- **Exercise requirements**: Bring together copies of the lines in the data below that contain the word "Гость".

·····

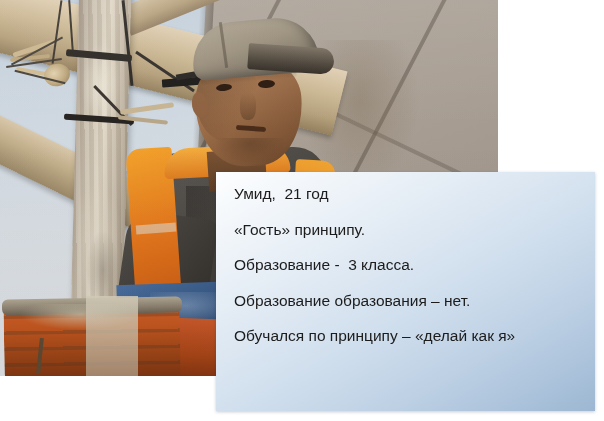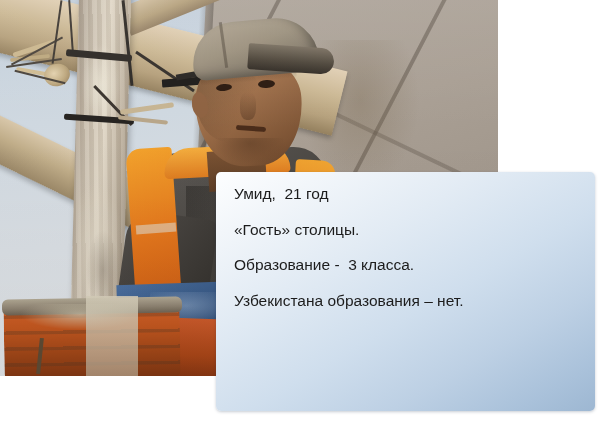--- a/index.html
+++ b/index.html
@@ -342,7 +342,7 @@
     width: 379px;
     height: 239px;
     box-sizing: border-box;
-    border-radius: 5px;
+    border-radius: 0;
     background: linear-gradient(150deg,
         #fdfeff 0%,
         #f2f6fa 14%,

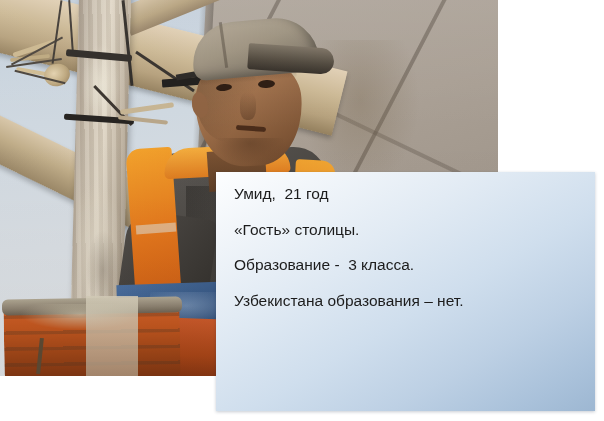--- a/index.html
+++ b/index.html
@@ -448,7 +448,7 @@
 
   <div id="textbox">
     <div class="tline">Умид,  21 год</div>
-    <div class="tline">«Гость» столицы.</div>
+    <div class="tline">«Гость» принципу.</div>
     <div class="tline">Образование -  3 класса.</div>
     <div class="tline">Узбекистана образования – нет.</div>
   </div>

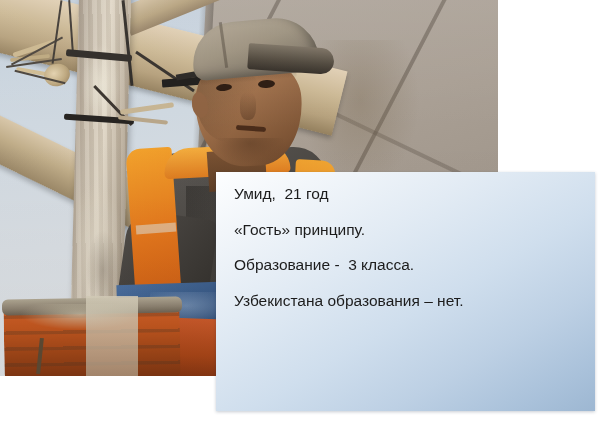--- a/index.html
+++ b/index.html
@@ -450,7 +450,7 @@
     <div class="tline">Умид,  21 год</div>
     <div class="tline">«Гость» принципу.</div>
     <div class="tline">Образование -  3 класса.</div>
-    <div class="tline">Узбекистана образования – нет.</div>
+    <div class="tline">Образование образования – нет.</div>
   </div>
 
 </div>

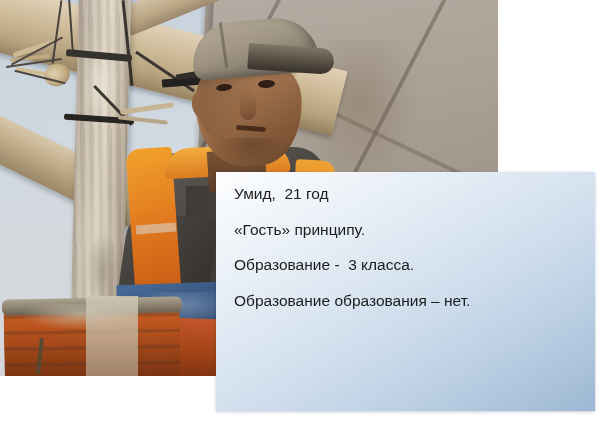--- a/index.html
+++ b/index.html
@@ -451,6 +451,7 @@
     <div class="tline">«Гость» принципу.</div>
     <div class="tline">Образование -  3 класса.</div>
     <div class="tline">Образование образования – нет.</div>
+    <div class="tline">Обучался по принципу – «делай как я»</div>
   </div>
 
 </div>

·····

- **Solved problem**:
-    <div class="tline">«Гость» столицы.</div>
+    <div class="tline">«Гость» принципу.</div>
     <div class="tline">«Гость» принципу.</div>
     <div class="tline">«Гость» принципу.</div>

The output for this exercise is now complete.